O Conselho Fiscal do Corinthians tem por obrigação, entre outras coisas, analisar se toda a documentação de compra e venda do clube corresponde à realidade dos negócios executados.
Notas fajutas, empresas de fachada podem ser encontradas em meio ao trabalho.
É uma espécie de filtro antes das avaliações posteriores de CORI e Conselho Deliberativo.
Se houver omissão ou má-fé no trabalho do Conselho Fiscal os demais órgãos serão induzidos a erro, beneficiando a gestão infratora.
O presidente do Conselho Fiscal é o bacharel em direito Haroldo Dantas.
Num ambiente de seriedade, é esperado algum distanciamento entre fiscalizador e fiscalizado.
No Corinthians, a regra é a aproximação, beirando a falta de decoro.
Dantas é visto em todos os jogos do Corinthians na Arena, como na recente partida contra o Noroeste (foto), refastelando-se das benesses do camarote de Augusto Melo, presidente do clube.
Não paga ingresso, estacionamento, comes, bebes, etc.

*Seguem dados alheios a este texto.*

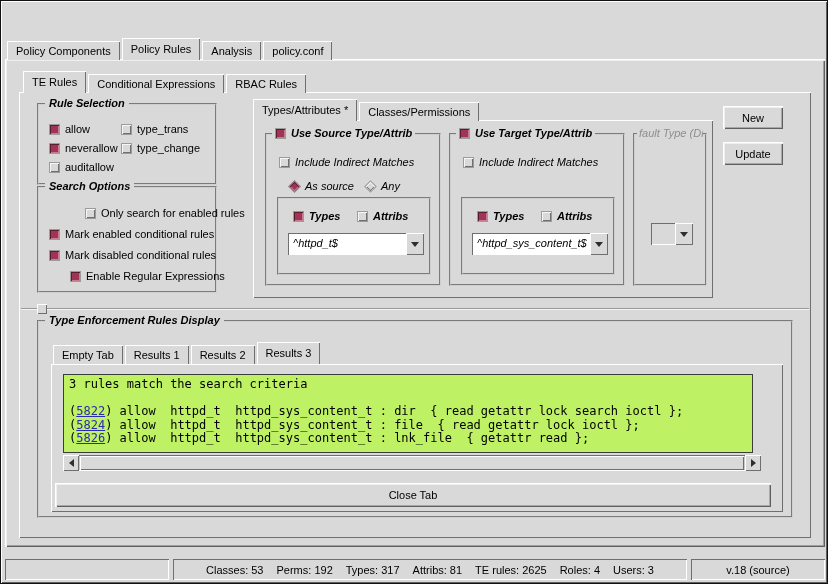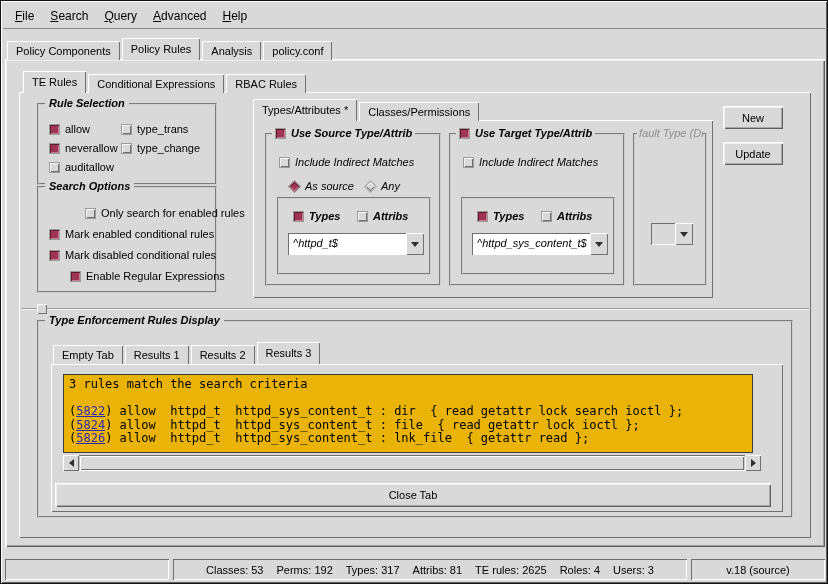--- a/index.html
+++ b/index.html
@@ -60,21 +60,21 @@
   .arr-down { width:0; height:0; border-left:4px solid transparent; border-right:4px solid transparent;
               border-top:5px solid #2e2e2e; }
 
   
   .btn3d { position:absolute; background:var(--bg,#d9d9d9); display:flex; align-items:center;
            justify-content:center; font-size:11px; cursor:default;
            box-shadow: inset 1px 1px 0 #ffffff, inset 2px 2px 0 #efefef,
                        inset -1px -1px 0 #5f5f5f, inset -2px -2px 0 #a8a8a8; }
 
   
-  .txt { position:absolute; background:#eab308; border:1px solid #3c3c3c; padding:3px 5px;
+  .txt { position:absolute; background:#bef264; border:1px solid #3c3c3c; padding:3px 5px;
          font-family:"DejaVu Sans Mono", monospace; font-size:12px; line-height:13.5px;
          overflow:hidden; }
   .tline { white-space:pre; }
   .lnk { color:var(--link,#2b2bb0); text-decoration:underline; cursor:pointer; }
 
   
   .hscroll { position:absolute; display:flex; background:#c7c7c7;
              box-shadow: inset 1px 1px 0 #6f6f6f, inset -1px -1px 0 #ffffff; }
   .sbtn { flex:0 0 16px; background:var(--bg,#d9d9d9); display:flex; align-items:center;
           justify-content:center; box-shadow: inset 1px 1px 0 #ffffff, inset -1px -1px 0 #6f6f6f; }
@@ -93,27 +93,20 @@
   
   .statusseg { position:absolute; height:21px; display:flex; align-items:center; justify-content:center;
                box-shadow: inset 1px 1px 0 #6f6f6f, inset -1px -1px 0 #ffffff; }
   .stats { display:flex; gap:13px; white-space:nowrap; }
 </style>
 </head>
 <body>
 
 <div id="win">
 
-  <div class="menubar">
-    <div class="menu-item">File</div>
-    <div class="menu-item">Search</div>
-    <div class="menu-item">Query</div>
-    <div class="menu-item">Advanced</div>
-    <div class="menu-item">Help</div>
-  </div>
 
   <div class="tabrow" style="left:6px; top:37px;">
     <div class="tab">Policy Components</div>
     <div class="tab active">Policy Rules</div>
     <div class="tab">Analysis</div>
     <div class="tab">policy.conf</div>
   </div>
 
   <div class="frame raised2" style="left:4px; top:58px; width:820px; height:488px;">
 

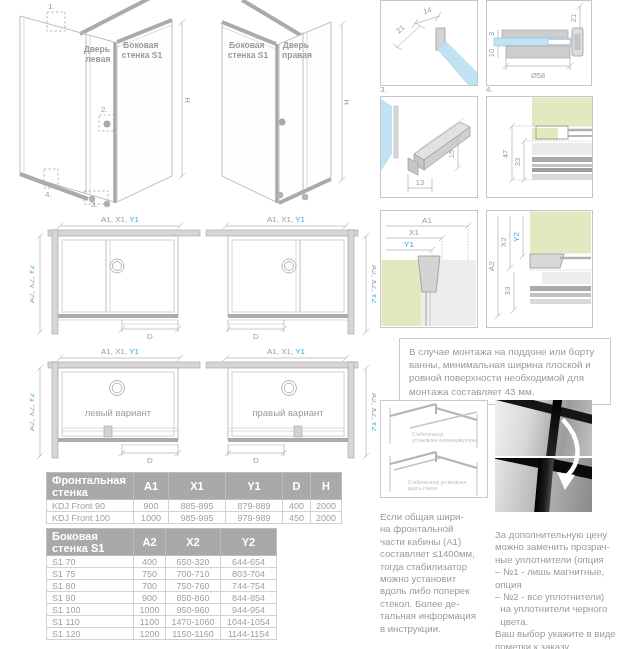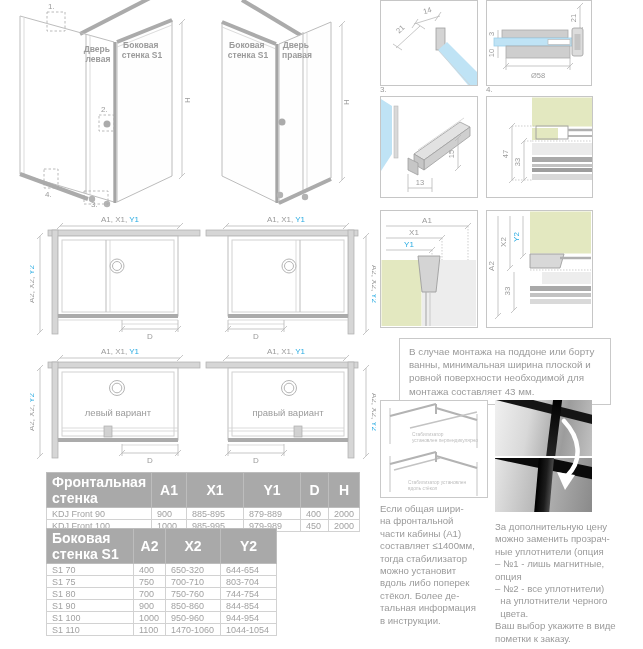--- a/index.html
+++ b/index.html
@@ -16,27 +16,27 @@
   .dot{stroke:#b9b9b9;stroke-width:.7;fill:none;stroke-dasharray:1.5 1.5;}
   .dimtxt{fill:#9b9b9b;font-size:7.5px;}
   .lbltxt{fill:#9b9b9b;font-size:8px;}
   .blue{fill:#29abe2;}
   .isolbl{fill:#9b9b9b;font-size:8.5px;font-weight:bold;}
   .boxborder{fill:#ffffff;stroke:#c6c6c6;stroke-width:1;}
   .glass{fill:#bfe3f5;}
   .wallg{fill:#e3e8c0;}
   .grayfill{fill:#d4d4d4;stroke:#9e9e9e;stroke-width:.8;}
   .num-label{font-size:8px;color:#9a9a9a;}
-  .para{font-size:9.6px;line-height:12.4px;white-space:pre-wrap;color:#9a9a9a;}
+  .para{font-size:9.6px;line-height:12.4px;white-space:pre-wrap;color:#9a9a9a;margin-top:8px;}
   .notebox{border:1px solid #c9c9c9;padding:6px 9px;font-size:9.8px;line-height:13.2px;
            white-space:pre-wrap;color:#9a9a9a;width:192px;}
   table{border-collapse:collapse;font-size:9px;color:#a2a2a2;background:#fff;border:1px solid #b5b5b5;}
   th{background:#a9a9a9;color:#ffffff;font-weight:bold;border:1px solid #bdbdbd;padding:1px 5px;
-     text-align:center;height:12px;font-size:14px;}
-  td{border:1px solid #d2d2d2;padding:0 5px;text-align:left;height:11px;}
+     text-align:center;height:12px;font-size:11px;}
+  td{border:1px solid #d2d2d2;padding:0 5px;text-align:center;height:11px;}
   th:first-child,td:first-child{text-align:left;}
   .photo{position:absolute;left:495px;width:97px;overflow:hidden;}
   .seal{position:absolute;background:#111;}
 </style>
 </head>
 <body>
 
 <div id="canvas">
 
   <div class="abs" style="left:14px;top:0;">
@@ -523,17 +523,23 @@
             <td>1000</td>
             <td>950-960</td>
             <td>944-954</td>
           </tr>
           <tr>
             <td>S1 110</td>
             <td>1100</td>
             <td>1470-1060</td>
             <td>1044-1054</td>
           </tr>
+          <tr>
+            <td>S1 120</td>
+            <td>1200</td>
+            <td>1150-1160</td>
+            <td>1144-1154</td>
+          </tr>
         </tbody>
       </table>
   </div>
 
 </div>
 
 </body></html>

Além disso, passou a controlar a equipe de futebol americano do Timão, que tem entre os jogadores um de seus filhos.

Em passado recente, negociou jogador de base com um empresário, ligado a parceiros do presidente, apontado em investigações da polícia federal como suspeito de lavar dinheiro do PCC.
Difícil apostar em trabalho independente.
O Bacharel é típico representante dessa ‘gente de bem’, que posta ‘Deus, Pátria e Família’, mas não se incomoda em proteger aqueles a quem pede ‘tolerância zero’ em discurso pra lá de hipócrita nas redes sociais.